Ritual tersebut dilakukan Kertanegara di bangsal perempuan istananya dengan melibatkan para bawahannya dengan berpasang-pasangan baik laki-laki dan perempuan serta minuman keras.
Para peserta memakai topeng agar identitas mereka tersamarkan. Dalam praktiknya sejumlah peserta yang terdiri dari menteri dan hulubalang Singhasari ini mengikuti ritual dengan taat untuk menguji kemampuan menahan godaan nafsu duniawi demi meraih jalan menuju nirwana.
Namun beberapa yang lain merasa malu atau malah terangsang oleh kenikmatan alkohol dan seks.
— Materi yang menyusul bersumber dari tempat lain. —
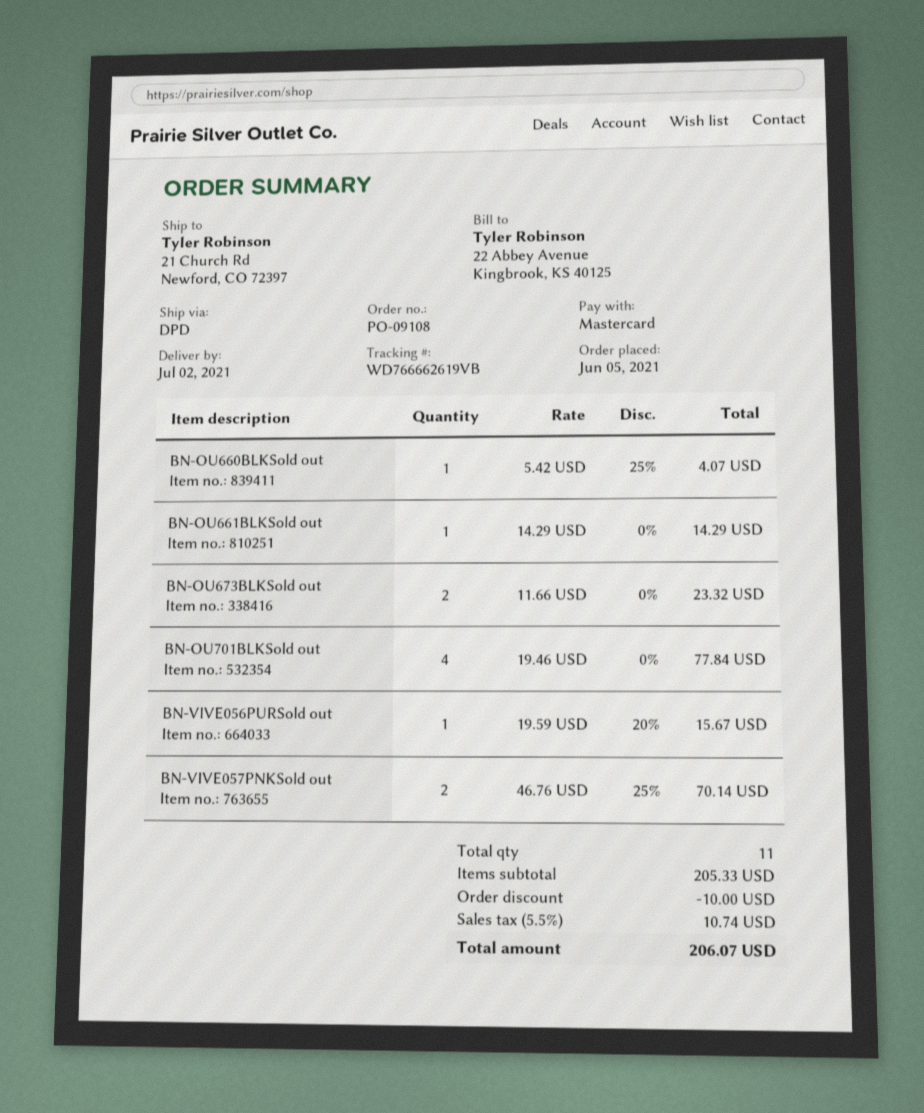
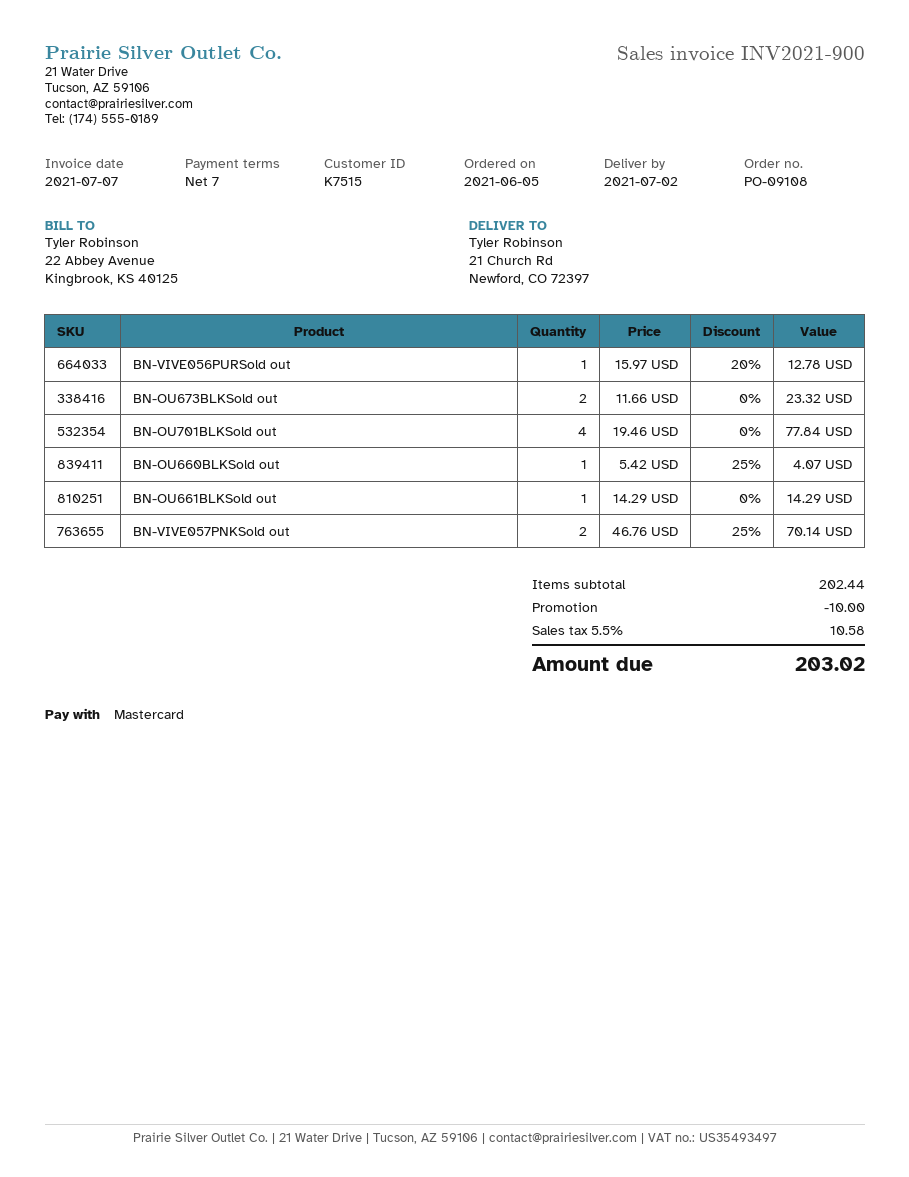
BN-VIVE056PURSold out: 1 x 19.59 - 20% = 15.67 -> 1 x 15.97 - 20% = 12.78
subtotal: 205.33 -> 202.44
tax: 5.5% = 10.74 -> 5.5% = 10.58
total: 206.07 -> 203.02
Tentunya ini bertolak belakang dengan tujuan spritual dari Prabu Kertanegara.
Kertanegara menyakini ritual Tantra kiri yang dilakukannya untuk pencerahan juga dilakukan oleh Kubilai Khan demi mendapatkan bantuan Dewi Kali yang dalam tahapannya menjelma sebagai ibu suri kegelapan.
Sehingga pasukan Kubilai Khan dapat dengan mudah menguasai negara yang diserangnya.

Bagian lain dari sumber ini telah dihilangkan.